Copy out exactly the stretch below, from the line with "none -> <div>EXPERIENCE</div>" through the line with "none -> <div>SOFT", both included; the pictures stay out.

- _Provided records_:
***

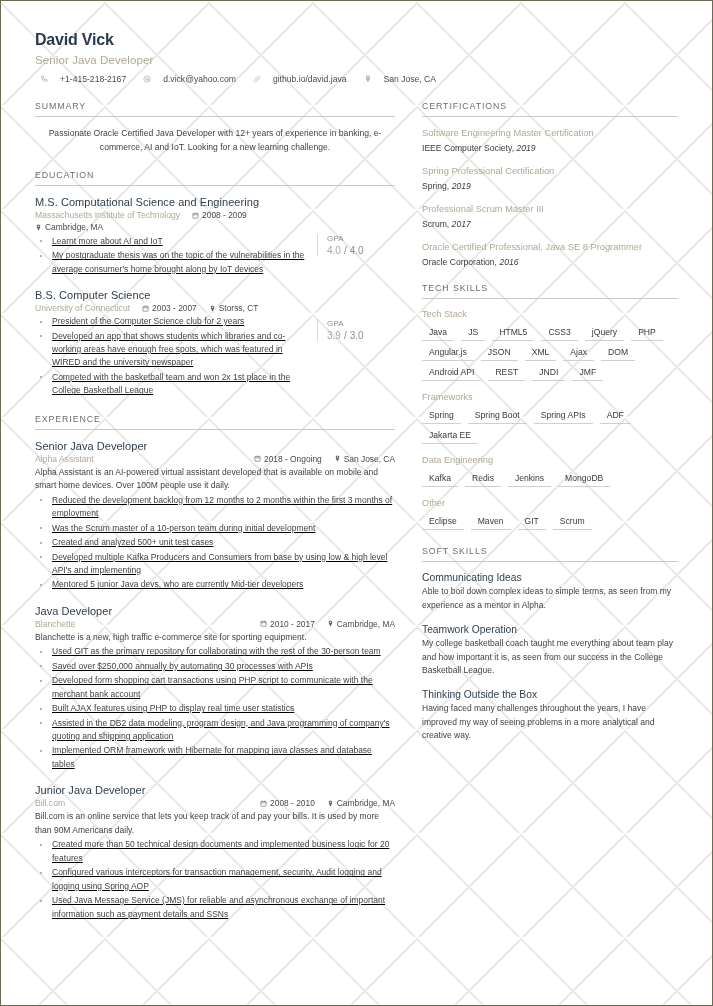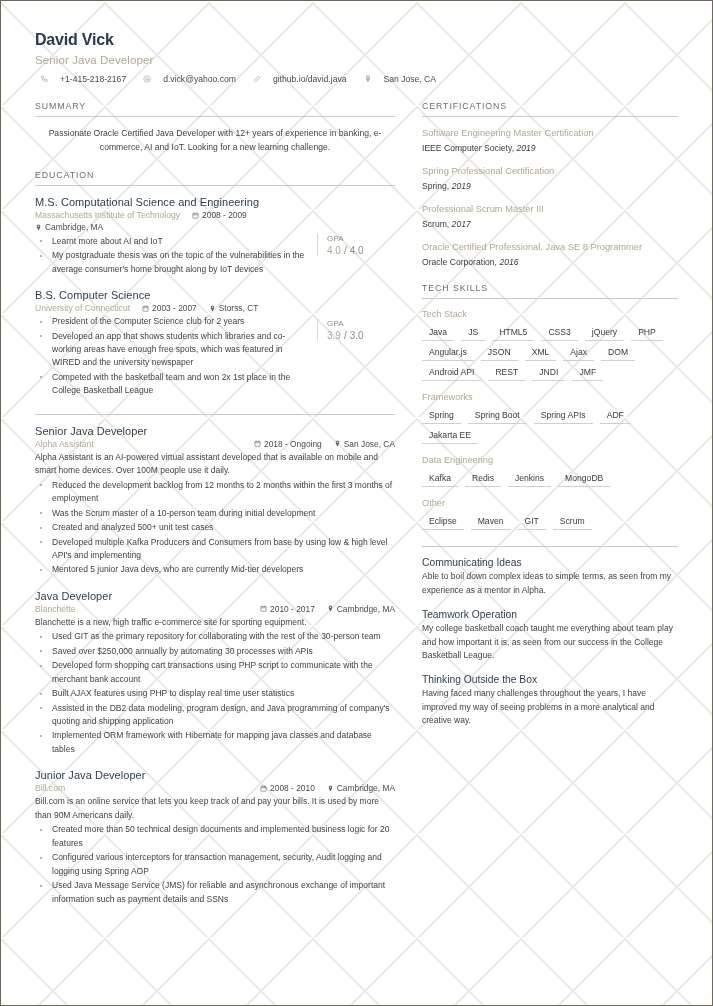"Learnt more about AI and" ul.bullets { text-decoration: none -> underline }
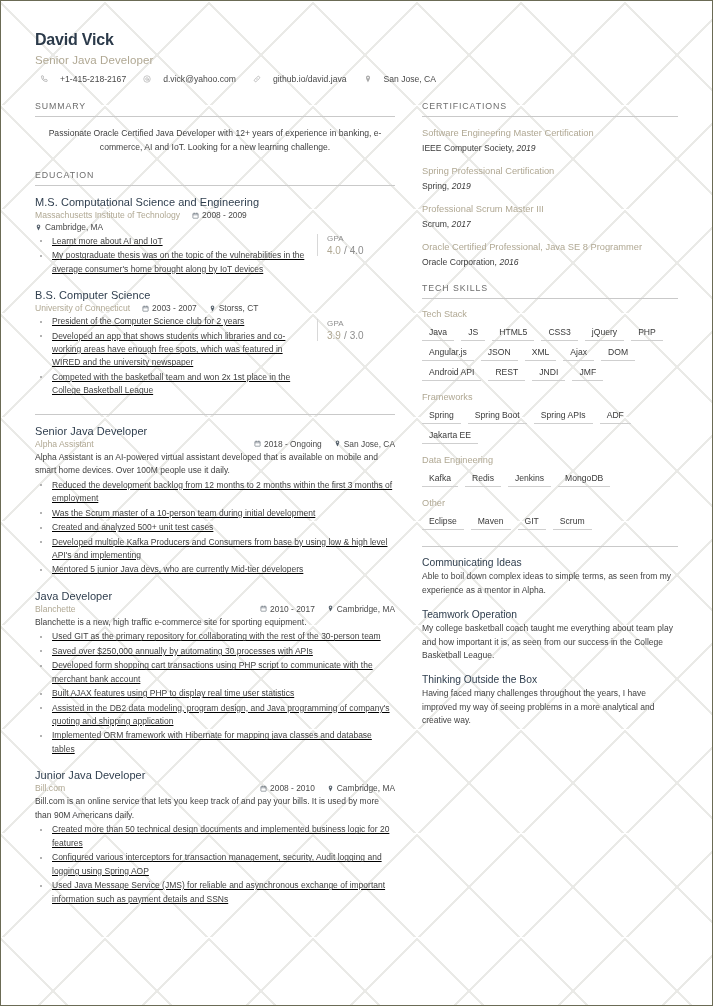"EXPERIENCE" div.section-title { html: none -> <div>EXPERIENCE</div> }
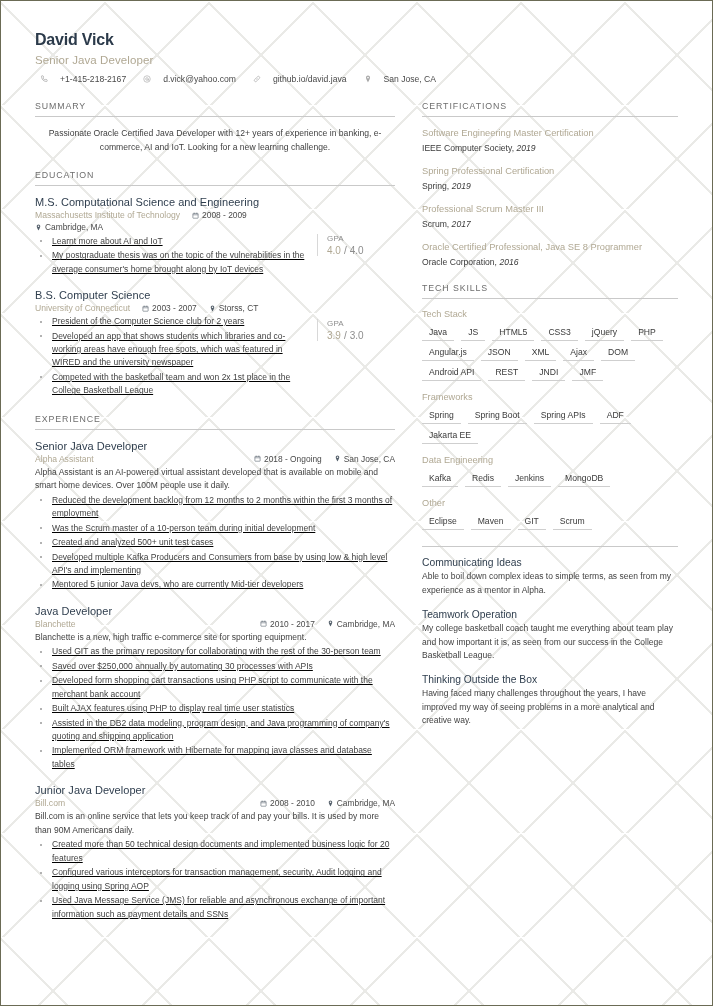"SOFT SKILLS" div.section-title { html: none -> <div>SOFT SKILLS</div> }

***

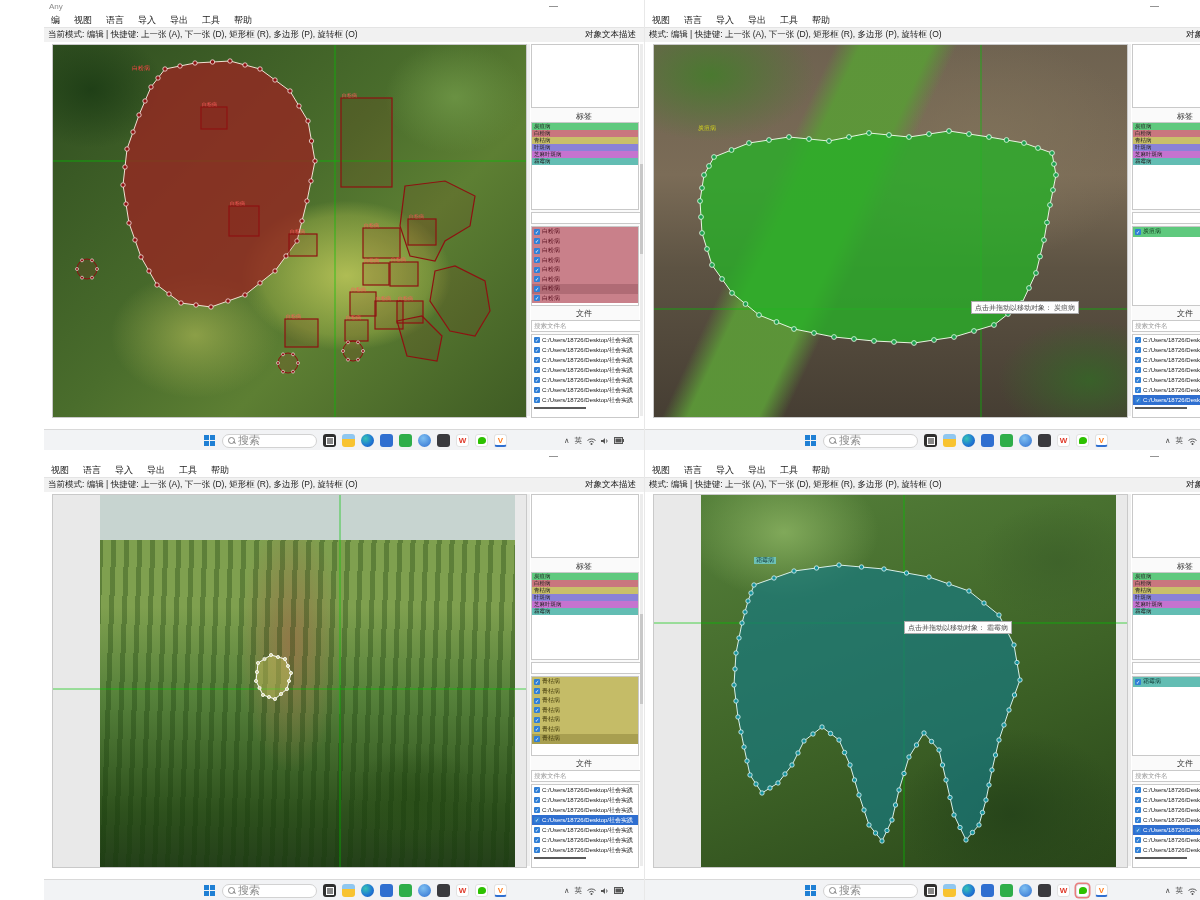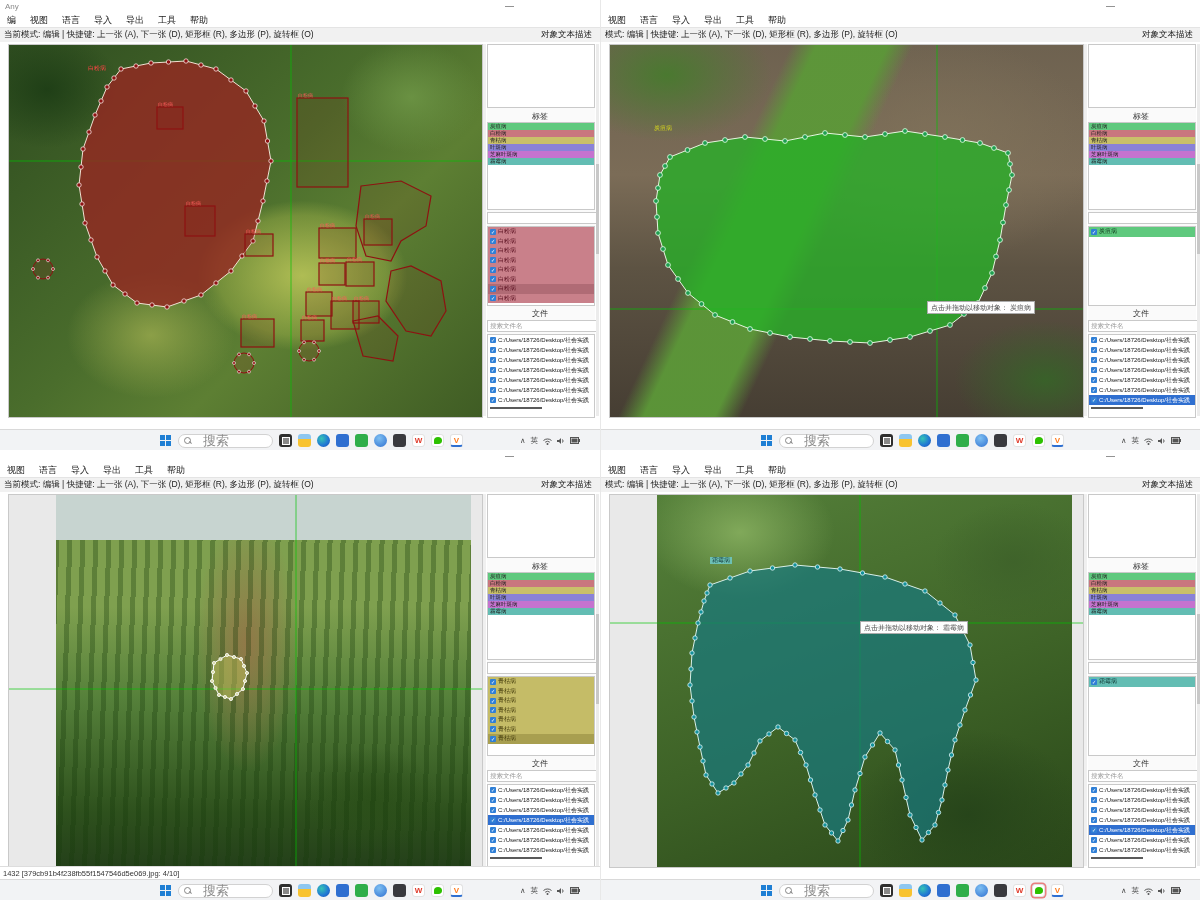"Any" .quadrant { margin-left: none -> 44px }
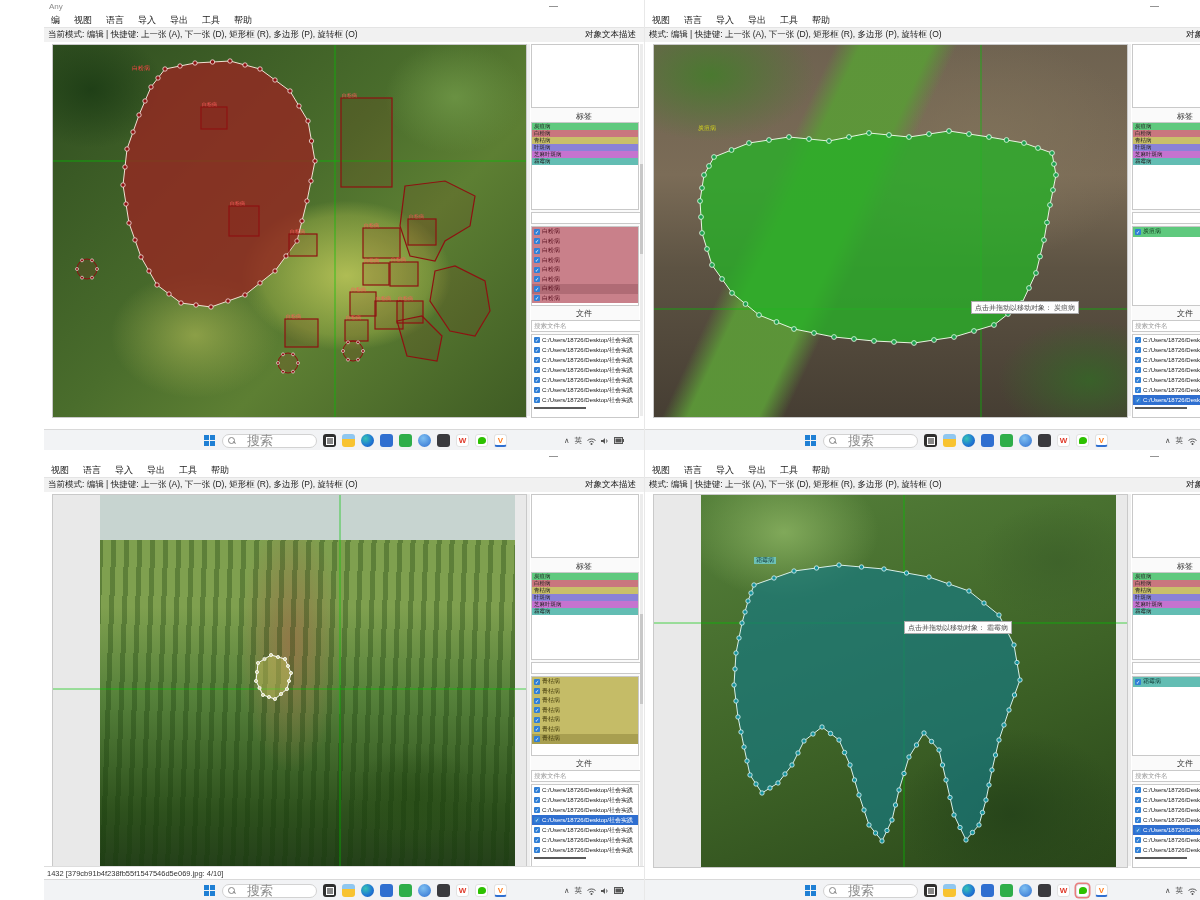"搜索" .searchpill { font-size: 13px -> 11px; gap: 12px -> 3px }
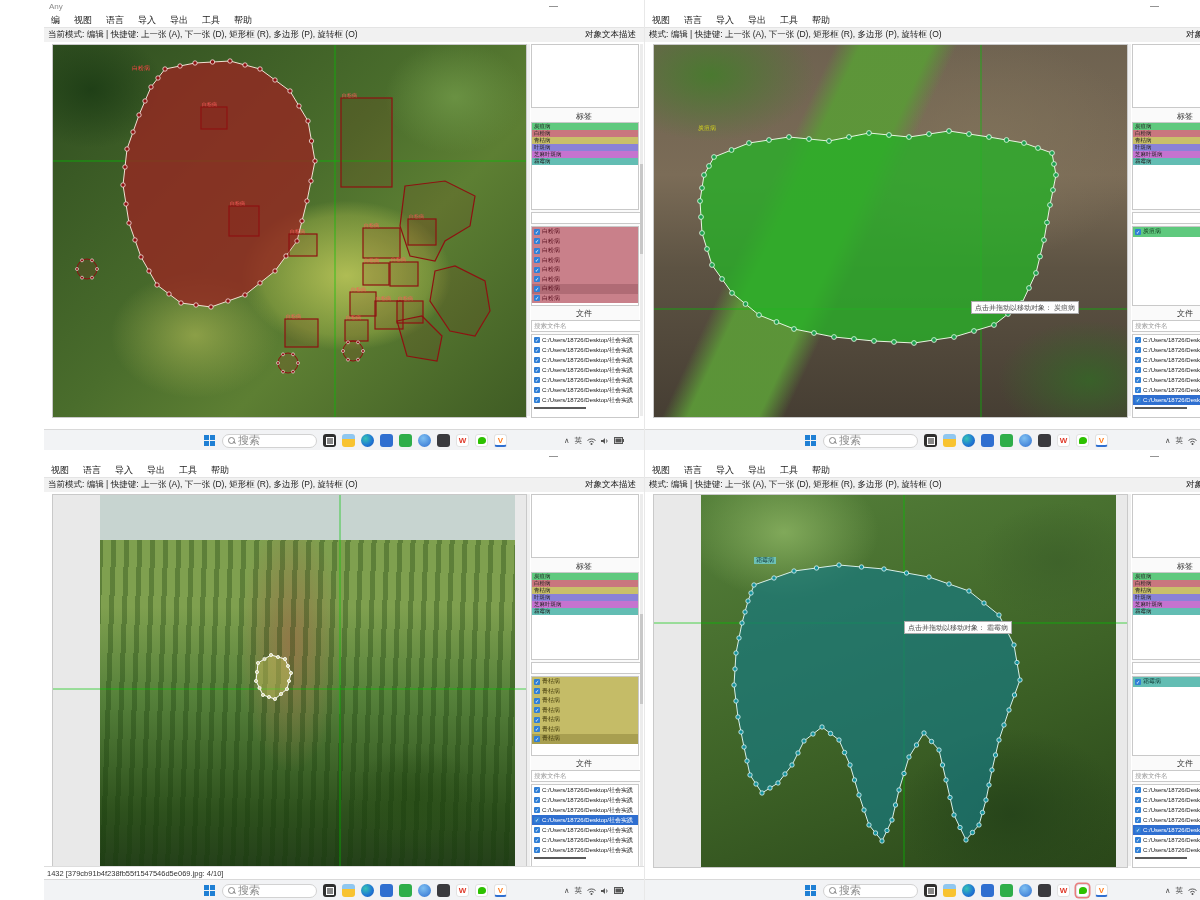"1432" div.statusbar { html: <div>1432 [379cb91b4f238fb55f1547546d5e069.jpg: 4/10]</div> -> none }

***

- _Output_:
"EXPERIENCE" div.section-title { html: none -> <div>EXPERIENCE</div> }
"SOFT SKILLS" div.section-title { html: none -> <div>SOFT SKILLS</div> }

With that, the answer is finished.